Prior to this, I had mostly been playing Sim City 2000, which an older student had installed on a computer at the alternative school I was attending. I would actually come across a number of computers that the same boy would install games on throughout my school life.

It wasn’t until late 2007 that I figured out who the other boy was. Quite by accident, I noticed he had the same games in his room, and when I asked about them he confirmed my suspicions. I had actually known his family for a long time but I didn’t know he was interested in computers.

I also had a penchant for installing games on the computers I came across at school. There were four different Macs in my homeroom and I installed the demo versions of Escape Velocity and EV: Override on two of them. The others didn’t have the specifications to handle such a game so I installed Maelstrom and Apeiron on them.

I went too far when I installed Starcraft on the Power Mac. A new teacher was present when the opening video played with the Zerg overrunning the colony and the Protoss nuking the planet. The sounds of screams and gunfire were sufficient to attract her ire.

The teacher had the school’s tech guy wipe the computers. He also installed Deep Freeze on them which wiped any unwanted data when you turned off the computer. I was also barred from using the computers during my homeroom period.

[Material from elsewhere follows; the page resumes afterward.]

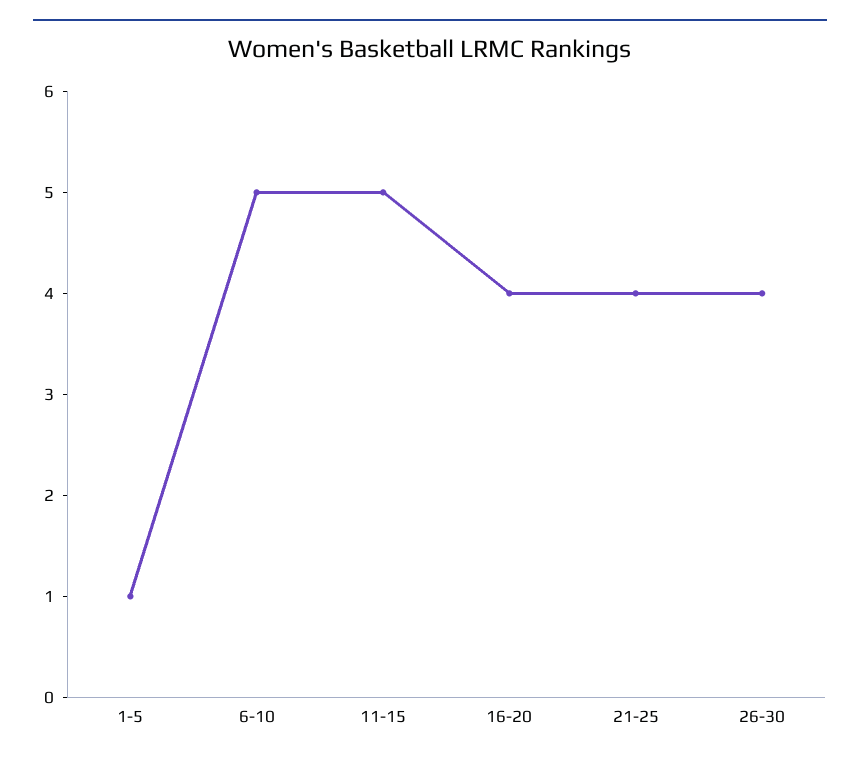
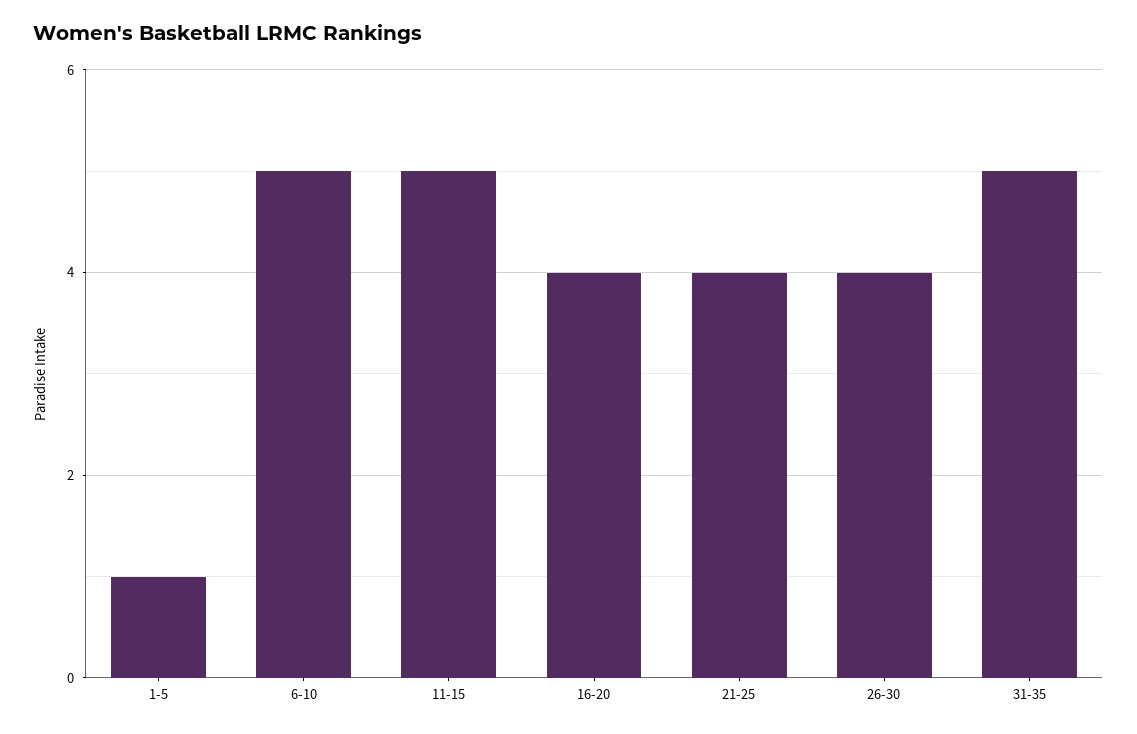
31-35: none -> 5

I actually met the tech guy after an altercation with another student caused me to be removed from some classes we shared for one year. I was removed from both my Art and Jewellery classes and reassigned as a library assistant and a tech assistant.

I helped to install the new iMacs in the computer lab and library, I also learned how to run cables and set up the Deep Freeze software on the machines.

It was a great experience for me.

Although, in hindsight, the Internet has been, perhaps, the bane of my existence for other reasons. It is an addiction that I would be rid of if not for the necessity that it has become in our modern world…


Thanks for reading. Sorry to end on a somber note. Thank you for your time.